AMP does not induce torpor

Torpor, a state characterized by a well-orchestrated reduction of metabolic rate and body temperature (Tb), is employed for energetic savings by organisms throughout the animal kingdom. The nucleotide AMP has recently been purported to be a primary regulator of torpor in mice, as circulating AMP is elevated in the fasted state, and administration of AMP causes severe hypothermia. However, we have found that the characteristics and parameters of the hypothermia induced by AMP were dissimilar to those of fasting-induced torpor bouts in mice.
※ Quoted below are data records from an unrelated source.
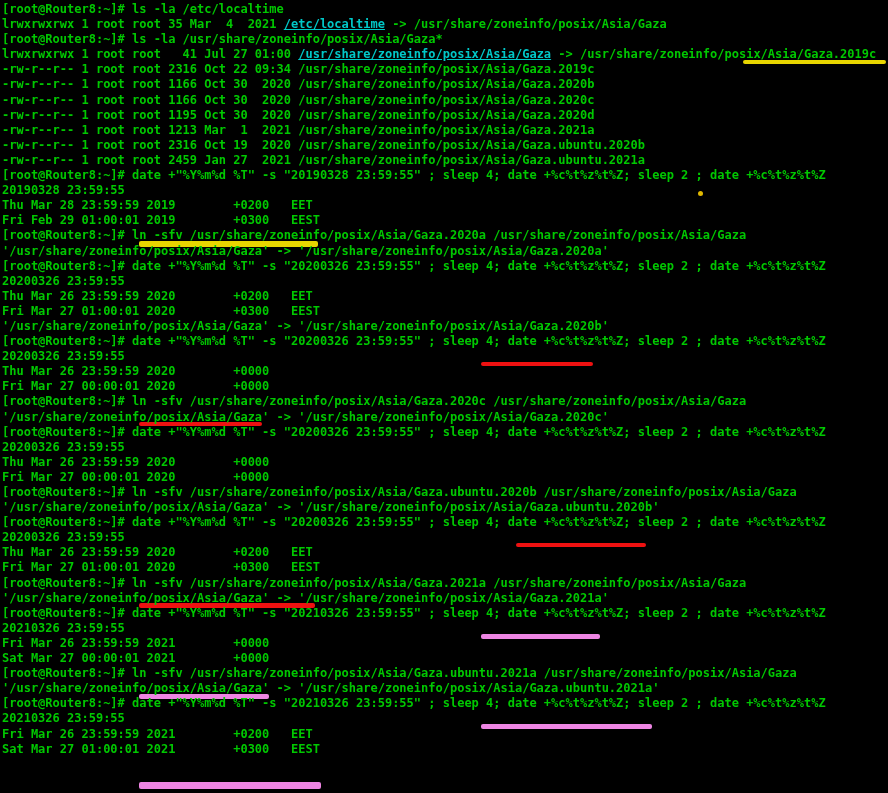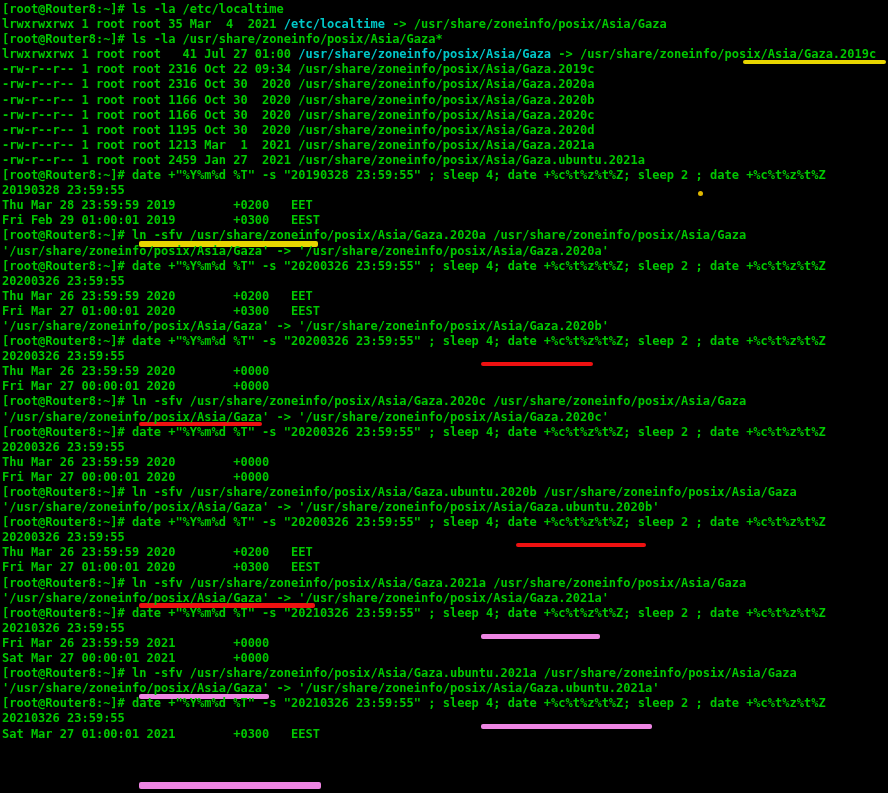"/etc/localtime" .c-c { text-decoration: none -> underline }
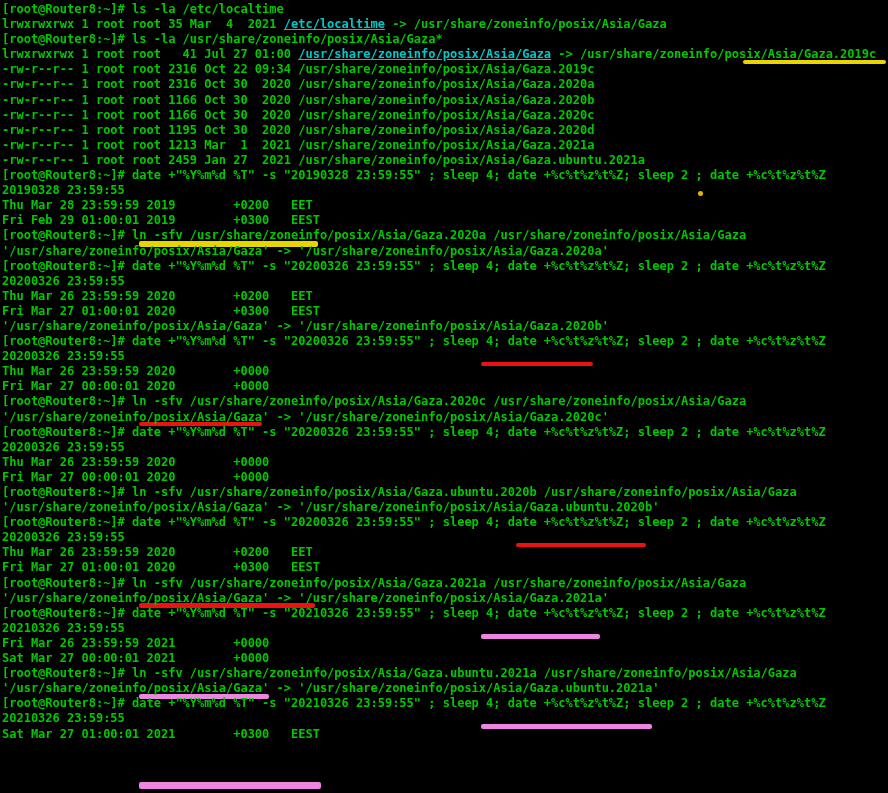"-rw-r--r-- 1 root root 2316 Oct 30" div.line { html: <div><span>-rw-r--r-- 1 root root 2316 Oct 30 2020 /usr/share/zoneinfo/posix/Asia/Gaza.2020a</span></div> -> none }
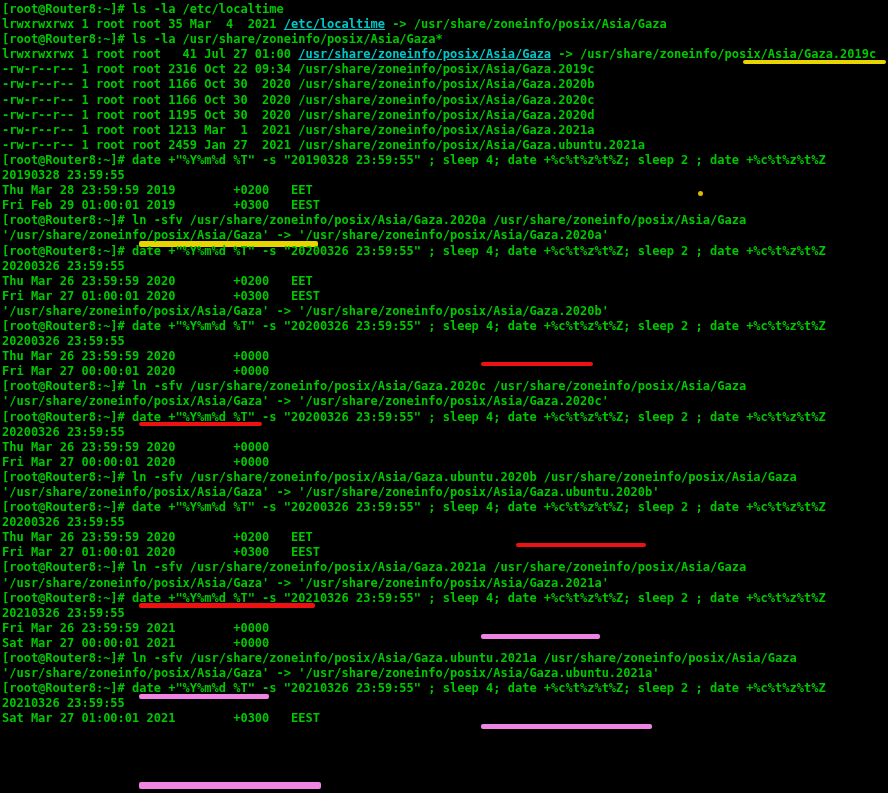"-rw-r--r-- 1 root root 2316 Oct 19" div.line { html: none -> <div><span>-rw-r--r-- 1 root root 2316 Oct 19 2020 /usr/share/zoneinfo/posix/Asia/Gaza.ubuntu.2020b</span></div> }
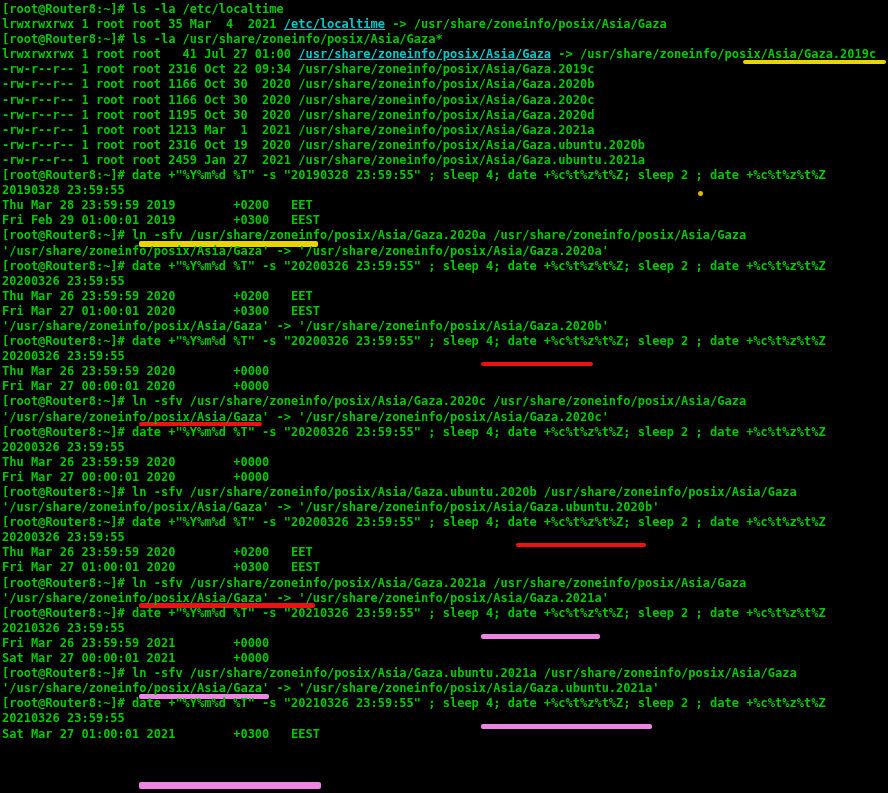"Fri Mar 26 23:59:59 2021 +0200" div.line { html: none -> <div><span>Fri Mar 26 23:59:59 2021 +0200 EET</span></div> }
Although administration of AMP induced hypothermia (minimum Tb = 25.2 ± 0.6°C) similar to the depth of fasting-induced torpor (24.9 ± 1.5°C), ADP and ATP were equally effective in lowering Tb (minimum Tb: 24.8 ± 0.9°C and 24.0 ± 0.5°C, respectively). The maximum rate of Tb fall into hypothermia was significantly faster with injection of adenine nucleotides (AMP: −0.24 ± 0.03; ADP: −0.24 ± 0.02; ATP: −0.25 ± 0.03°C/min) than during fasting-induced torpor (−0.13 ± 0.02°C/min). Heart rate decreased from 755 ± 15 to 268 ± 17 beats per minute (bpm) within 1 min of AMP administration, unlike that observed during torpor (from 646 ± 21 to 294 ± 19 bpm over 35 min). Finally, the hypothermic effect of AMP was blunted with preadministration of an adenosine receptor blocker, suggesting that AMP action on Tb is mediated via the adenosine receptor. These data suggest that injection of adenine nucleotides into mice induces a reversible hypothermic state that is unrelated to fasting-induced torpor.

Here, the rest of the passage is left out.